Tu voudrais savoir l’histoire de ma vie et ses résultats. Il sera difficile de t’en donner une idée : car elle a roulé sur des objets qui sont étrangers à la sphère, et je ne sais pas où commencer ; il y a vie ostensible et extérieure, et vie réelle intérieure. – Quoique tu ne sois pas homme de lettres, tu sauras sans doute que dans les sciences il y a eu des hommes d’un haut mérite qui de leur vivant n’ont pas été reconnus pour tels, mais d’autant plus après leur mort, ou, si le sort était propice, dans leur vieillesse : cela a même été le sort de beaucoup de ces hommes, et dans tout temps et tout pays. – Je suis un de ces hommes-là.

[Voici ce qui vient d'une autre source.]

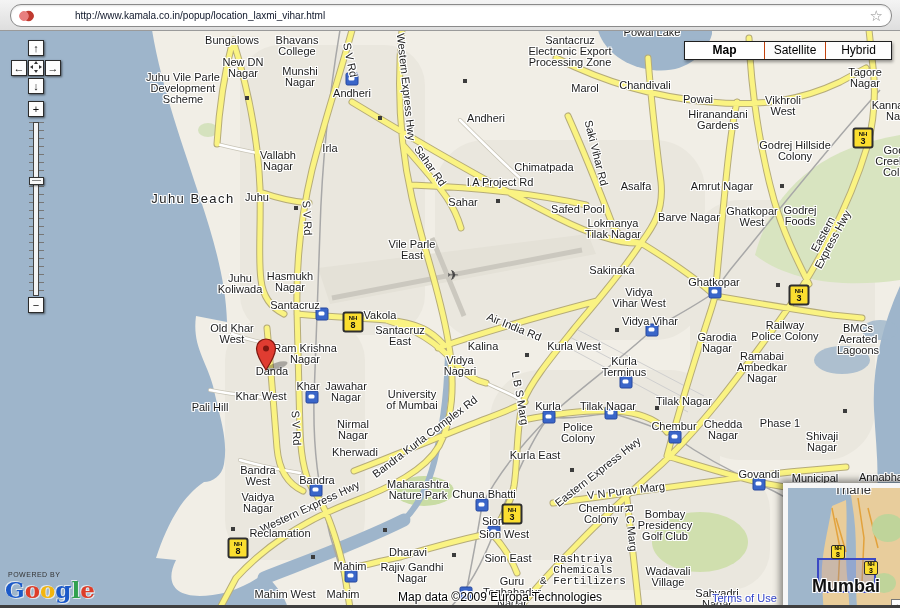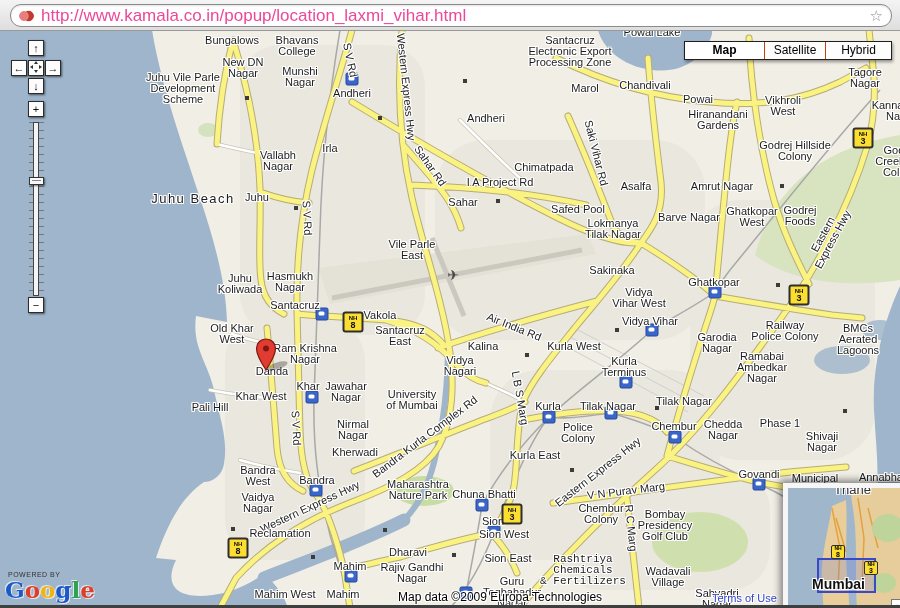"http://www.kamala.co.in/popup/location_l" #url { color: #ec4899 -> #0f172a; font-size: 17px -> 10px; margin-left: none -> 34px }
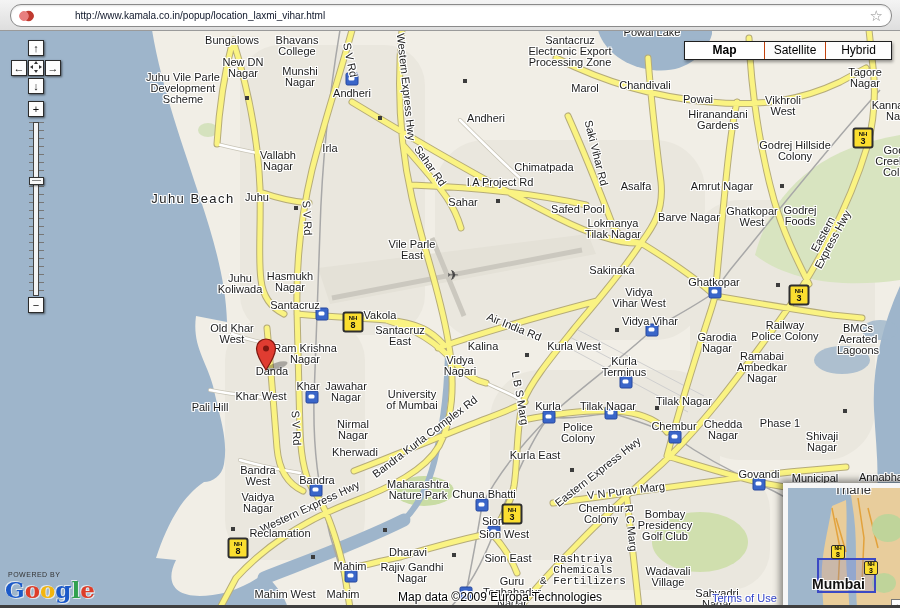"Mumbai" #mm-city { font-size: 14px -> 18px }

Schopenhauer. Extrait de la lettre à son ami d’enfanceAnthime Grégoire de Blésimaire, 1836
Ce recueil présente pour la première fois les écrits français d’Arthur Schopenhauer (1788-1860). Dans ces réflexions, lettres et gloses, qui s’étalent de 1820 à 1856, le philosophe allemand (qui a vécu au Havre de 1797 à 1799) montre une maîtrise étonnante de la langue française et apparaît comme le contemporain de Voltaire et de Diderot, d’Helvétius et de Chamfort.